::: Given records
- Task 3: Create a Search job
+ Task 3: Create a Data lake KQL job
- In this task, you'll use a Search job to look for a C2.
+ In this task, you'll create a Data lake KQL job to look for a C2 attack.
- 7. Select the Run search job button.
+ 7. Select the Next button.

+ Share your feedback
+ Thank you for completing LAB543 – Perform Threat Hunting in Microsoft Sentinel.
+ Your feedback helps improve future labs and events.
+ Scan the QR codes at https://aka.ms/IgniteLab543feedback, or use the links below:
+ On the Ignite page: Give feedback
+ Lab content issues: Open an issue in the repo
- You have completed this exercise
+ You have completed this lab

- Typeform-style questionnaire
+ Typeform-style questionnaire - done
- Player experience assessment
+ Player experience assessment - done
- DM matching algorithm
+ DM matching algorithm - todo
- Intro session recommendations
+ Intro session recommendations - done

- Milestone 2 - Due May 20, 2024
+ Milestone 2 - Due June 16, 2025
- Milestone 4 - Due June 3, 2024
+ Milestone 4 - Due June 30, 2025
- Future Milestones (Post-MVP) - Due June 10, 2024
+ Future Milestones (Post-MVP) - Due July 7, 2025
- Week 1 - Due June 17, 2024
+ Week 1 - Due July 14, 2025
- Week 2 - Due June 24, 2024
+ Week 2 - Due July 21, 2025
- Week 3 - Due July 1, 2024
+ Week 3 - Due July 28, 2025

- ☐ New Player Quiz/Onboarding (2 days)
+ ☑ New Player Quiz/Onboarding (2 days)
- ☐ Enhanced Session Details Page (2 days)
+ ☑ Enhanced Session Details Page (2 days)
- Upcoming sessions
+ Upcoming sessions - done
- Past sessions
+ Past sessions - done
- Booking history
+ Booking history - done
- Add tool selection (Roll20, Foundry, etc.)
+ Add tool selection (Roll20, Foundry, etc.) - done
::::::
* Required action: Find the line that contains "- Add tool selection (Roll20, Foundry, etc.)". Copy it and every line after it to the end of the records, exactly, and nothing more.

* Exercise output:
- Add tool selection (Roll20, Foundry, etc.)
+ Add tool selection (Roll20, Foundry, etc.) - done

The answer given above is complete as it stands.